▸ YOUR TASK
Scan the records beneath this line for the line holding "- @State关键字是做什么的呢？" and the line holding "- As of 2022-11-02, these", then transcribe exactly those two and all lines between.

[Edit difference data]
- Opening Delimiter -
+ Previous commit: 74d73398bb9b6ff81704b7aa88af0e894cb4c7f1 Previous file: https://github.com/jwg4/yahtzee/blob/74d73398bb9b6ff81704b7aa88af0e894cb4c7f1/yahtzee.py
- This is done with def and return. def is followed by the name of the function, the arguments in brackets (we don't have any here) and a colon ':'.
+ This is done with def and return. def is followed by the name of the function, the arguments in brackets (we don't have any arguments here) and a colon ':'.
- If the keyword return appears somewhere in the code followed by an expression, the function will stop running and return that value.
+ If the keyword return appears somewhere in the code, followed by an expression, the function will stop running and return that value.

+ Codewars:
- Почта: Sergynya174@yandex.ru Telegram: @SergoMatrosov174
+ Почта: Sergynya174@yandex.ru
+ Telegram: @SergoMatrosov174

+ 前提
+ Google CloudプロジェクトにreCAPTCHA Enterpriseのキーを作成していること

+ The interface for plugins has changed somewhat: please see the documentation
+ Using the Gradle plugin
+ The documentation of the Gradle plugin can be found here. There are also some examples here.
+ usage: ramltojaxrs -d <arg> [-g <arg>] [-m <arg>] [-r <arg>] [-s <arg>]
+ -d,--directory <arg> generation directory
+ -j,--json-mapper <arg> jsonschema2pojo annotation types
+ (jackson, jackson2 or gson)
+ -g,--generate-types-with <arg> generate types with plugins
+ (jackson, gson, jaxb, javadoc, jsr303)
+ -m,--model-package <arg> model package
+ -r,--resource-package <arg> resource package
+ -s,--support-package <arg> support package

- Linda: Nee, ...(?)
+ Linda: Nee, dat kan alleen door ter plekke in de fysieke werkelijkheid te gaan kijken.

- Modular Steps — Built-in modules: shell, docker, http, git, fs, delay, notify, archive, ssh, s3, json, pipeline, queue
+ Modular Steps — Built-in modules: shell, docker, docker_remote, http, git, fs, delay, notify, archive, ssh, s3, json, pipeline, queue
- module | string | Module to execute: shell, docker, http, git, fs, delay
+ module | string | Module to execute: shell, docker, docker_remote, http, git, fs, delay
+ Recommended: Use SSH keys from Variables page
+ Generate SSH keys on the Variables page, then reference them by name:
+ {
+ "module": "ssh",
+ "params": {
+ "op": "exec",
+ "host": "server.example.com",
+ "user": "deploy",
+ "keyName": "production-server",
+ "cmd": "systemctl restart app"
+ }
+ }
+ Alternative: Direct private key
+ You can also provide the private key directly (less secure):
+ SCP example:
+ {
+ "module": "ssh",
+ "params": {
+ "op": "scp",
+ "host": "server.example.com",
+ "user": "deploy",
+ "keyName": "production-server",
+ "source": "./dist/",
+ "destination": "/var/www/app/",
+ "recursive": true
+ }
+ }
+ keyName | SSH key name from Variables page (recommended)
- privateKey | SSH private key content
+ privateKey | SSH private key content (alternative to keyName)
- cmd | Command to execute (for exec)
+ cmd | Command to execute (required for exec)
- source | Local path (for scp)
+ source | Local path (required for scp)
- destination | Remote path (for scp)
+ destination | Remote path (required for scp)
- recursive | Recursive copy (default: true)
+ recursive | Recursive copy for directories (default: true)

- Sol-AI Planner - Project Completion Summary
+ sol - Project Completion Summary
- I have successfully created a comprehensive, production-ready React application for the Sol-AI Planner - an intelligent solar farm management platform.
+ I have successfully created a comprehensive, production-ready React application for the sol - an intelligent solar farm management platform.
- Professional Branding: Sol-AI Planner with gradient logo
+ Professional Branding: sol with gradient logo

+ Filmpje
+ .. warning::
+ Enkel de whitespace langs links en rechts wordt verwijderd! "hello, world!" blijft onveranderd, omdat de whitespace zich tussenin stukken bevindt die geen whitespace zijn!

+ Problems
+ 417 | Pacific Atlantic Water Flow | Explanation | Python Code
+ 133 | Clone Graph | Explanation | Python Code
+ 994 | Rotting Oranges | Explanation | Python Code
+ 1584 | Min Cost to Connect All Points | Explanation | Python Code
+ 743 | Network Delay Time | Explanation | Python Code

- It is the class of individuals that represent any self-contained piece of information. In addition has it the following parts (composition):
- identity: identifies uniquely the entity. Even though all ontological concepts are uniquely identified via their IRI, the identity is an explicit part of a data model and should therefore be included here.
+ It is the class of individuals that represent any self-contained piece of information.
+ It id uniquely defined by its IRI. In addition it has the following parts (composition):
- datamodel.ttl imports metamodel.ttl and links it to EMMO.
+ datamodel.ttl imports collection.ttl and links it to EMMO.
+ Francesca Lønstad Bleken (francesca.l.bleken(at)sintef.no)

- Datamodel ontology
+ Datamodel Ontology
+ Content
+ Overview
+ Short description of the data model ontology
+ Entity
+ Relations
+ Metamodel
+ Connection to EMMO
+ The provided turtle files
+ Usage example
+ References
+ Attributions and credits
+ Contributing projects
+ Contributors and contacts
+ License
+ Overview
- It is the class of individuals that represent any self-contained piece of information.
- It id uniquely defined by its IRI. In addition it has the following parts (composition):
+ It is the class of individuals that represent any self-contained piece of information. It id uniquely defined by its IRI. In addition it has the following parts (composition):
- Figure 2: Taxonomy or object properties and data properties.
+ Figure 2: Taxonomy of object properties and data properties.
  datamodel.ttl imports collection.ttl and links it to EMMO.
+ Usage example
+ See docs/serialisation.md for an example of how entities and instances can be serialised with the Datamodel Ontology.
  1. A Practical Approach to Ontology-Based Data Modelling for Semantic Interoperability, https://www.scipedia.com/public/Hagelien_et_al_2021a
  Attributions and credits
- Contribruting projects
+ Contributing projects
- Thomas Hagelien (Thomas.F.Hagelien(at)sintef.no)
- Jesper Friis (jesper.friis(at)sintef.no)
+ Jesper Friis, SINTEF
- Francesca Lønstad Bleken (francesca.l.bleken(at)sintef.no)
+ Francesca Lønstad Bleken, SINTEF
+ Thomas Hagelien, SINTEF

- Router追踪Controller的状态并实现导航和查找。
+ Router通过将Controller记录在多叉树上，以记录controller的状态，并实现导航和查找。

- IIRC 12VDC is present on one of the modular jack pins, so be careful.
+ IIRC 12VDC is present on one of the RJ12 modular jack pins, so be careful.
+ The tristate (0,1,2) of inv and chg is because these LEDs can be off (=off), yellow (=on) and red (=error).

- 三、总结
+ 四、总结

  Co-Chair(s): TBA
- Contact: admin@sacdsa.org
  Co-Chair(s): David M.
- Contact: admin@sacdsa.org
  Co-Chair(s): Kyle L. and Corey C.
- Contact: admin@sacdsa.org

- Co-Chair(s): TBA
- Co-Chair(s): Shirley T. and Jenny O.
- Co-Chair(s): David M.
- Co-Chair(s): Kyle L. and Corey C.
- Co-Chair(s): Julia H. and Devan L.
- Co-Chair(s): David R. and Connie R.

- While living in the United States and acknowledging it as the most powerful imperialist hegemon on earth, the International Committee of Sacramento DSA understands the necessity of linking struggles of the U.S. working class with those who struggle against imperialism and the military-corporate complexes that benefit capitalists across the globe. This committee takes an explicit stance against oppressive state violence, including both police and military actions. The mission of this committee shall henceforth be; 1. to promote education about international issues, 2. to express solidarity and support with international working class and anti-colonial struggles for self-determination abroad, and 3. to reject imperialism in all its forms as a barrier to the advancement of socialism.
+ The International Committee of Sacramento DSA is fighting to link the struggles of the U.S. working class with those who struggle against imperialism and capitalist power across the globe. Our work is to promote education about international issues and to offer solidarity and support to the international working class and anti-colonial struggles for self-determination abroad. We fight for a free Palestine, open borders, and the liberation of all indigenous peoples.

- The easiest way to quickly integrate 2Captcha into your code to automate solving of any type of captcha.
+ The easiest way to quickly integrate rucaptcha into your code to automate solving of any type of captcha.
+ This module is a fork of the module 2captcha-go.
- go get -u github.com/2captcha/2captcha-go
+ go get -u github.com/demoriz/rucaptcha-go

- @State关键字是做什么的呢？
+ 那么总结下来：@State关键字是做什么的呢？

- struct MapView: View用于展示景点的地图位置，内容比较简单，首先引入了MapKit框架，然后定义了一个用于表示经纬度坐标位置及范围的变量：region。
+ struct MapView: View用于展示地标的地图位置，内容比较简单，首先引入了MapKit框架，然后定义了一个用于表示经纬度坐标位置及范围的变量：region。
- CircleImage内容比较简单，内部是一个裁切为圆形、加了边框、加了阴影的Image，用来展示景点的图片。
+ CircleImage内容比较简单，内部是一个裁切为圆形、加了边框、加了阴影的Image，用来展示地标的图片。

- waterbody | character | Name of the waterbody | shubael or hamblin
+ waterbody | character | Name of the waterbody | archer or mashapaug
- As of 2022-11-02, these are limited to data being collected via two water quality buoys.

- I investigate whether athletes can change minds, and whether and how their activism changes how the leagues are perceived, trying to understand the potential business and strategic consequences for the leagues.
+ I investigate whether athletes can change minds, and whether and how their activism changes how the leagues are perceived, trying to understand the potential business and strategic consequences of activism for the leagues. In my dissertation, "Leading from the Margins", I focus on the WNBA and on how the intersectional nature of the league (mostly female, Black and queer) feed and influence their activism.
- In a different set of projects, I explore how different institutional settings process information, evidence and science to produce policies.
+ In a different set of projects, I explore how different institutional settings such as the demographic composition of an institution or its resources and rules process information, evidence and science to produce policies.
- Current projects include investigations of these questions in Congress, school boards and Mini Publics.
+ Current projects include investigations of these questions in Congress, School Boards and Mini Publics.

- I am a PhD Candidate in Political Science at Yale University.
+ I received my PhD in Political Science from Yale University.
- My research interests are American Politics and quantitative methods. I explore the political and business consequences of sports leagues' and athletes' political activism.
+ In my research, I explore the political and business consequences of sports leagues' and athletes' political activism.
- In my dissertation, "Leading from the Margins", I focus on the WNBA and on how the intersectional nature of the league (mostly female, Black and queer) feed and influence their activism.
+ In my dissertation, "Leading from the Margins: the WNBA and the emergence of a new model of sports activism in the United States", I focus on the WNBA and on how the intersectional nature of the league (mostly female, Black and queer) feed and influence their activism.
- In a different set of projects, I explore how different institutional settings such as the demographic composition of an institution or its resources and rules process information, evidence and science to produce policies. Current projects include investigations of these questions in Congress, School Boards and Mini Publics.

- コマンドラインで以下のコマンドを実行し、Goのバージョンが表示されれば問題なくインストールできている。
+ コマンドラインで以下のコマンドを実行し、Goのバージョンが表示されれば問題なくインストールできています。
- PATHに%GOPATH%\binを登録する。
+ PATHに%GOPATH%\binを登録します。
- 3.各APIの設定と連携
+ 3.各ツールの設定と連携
- Closing Delimiter -
▸ RESULT OF THE EXERCISE
- @State关键字是做什么的呢？
+ 那么总结下来：@State关键字是做什么的呢？

- struct MapView: View用于展示景点的地图位置，内容比较简单，首先引入了MapKit框架，然后定义了一个用于表示经纬度坐标位置及范围的变量：region。
+ struct MapView: View用于展示地标的地图位置，内容比较简单，首先引入了MapKit框架，然后定义了一个用于表示经纬度坐标位置及范围的变量：region。
- CircleImage内容比较简单，内部是一个裁切为圆形、加了边框、加了阴影的Image，用来展示景点的图片。
+ CircleImage内容比较简单，内部是一个裁切为圆形、加了边框、加了阴影的Image，用来展示地标的图片。

- waterbody | character | Name of the waterbody | shubael or hamblin
+ waterbody | character | Name of the waterbody | archer or mashapaug
- As of 2022-11-02, these are limited to data being collected via two water quality buoys.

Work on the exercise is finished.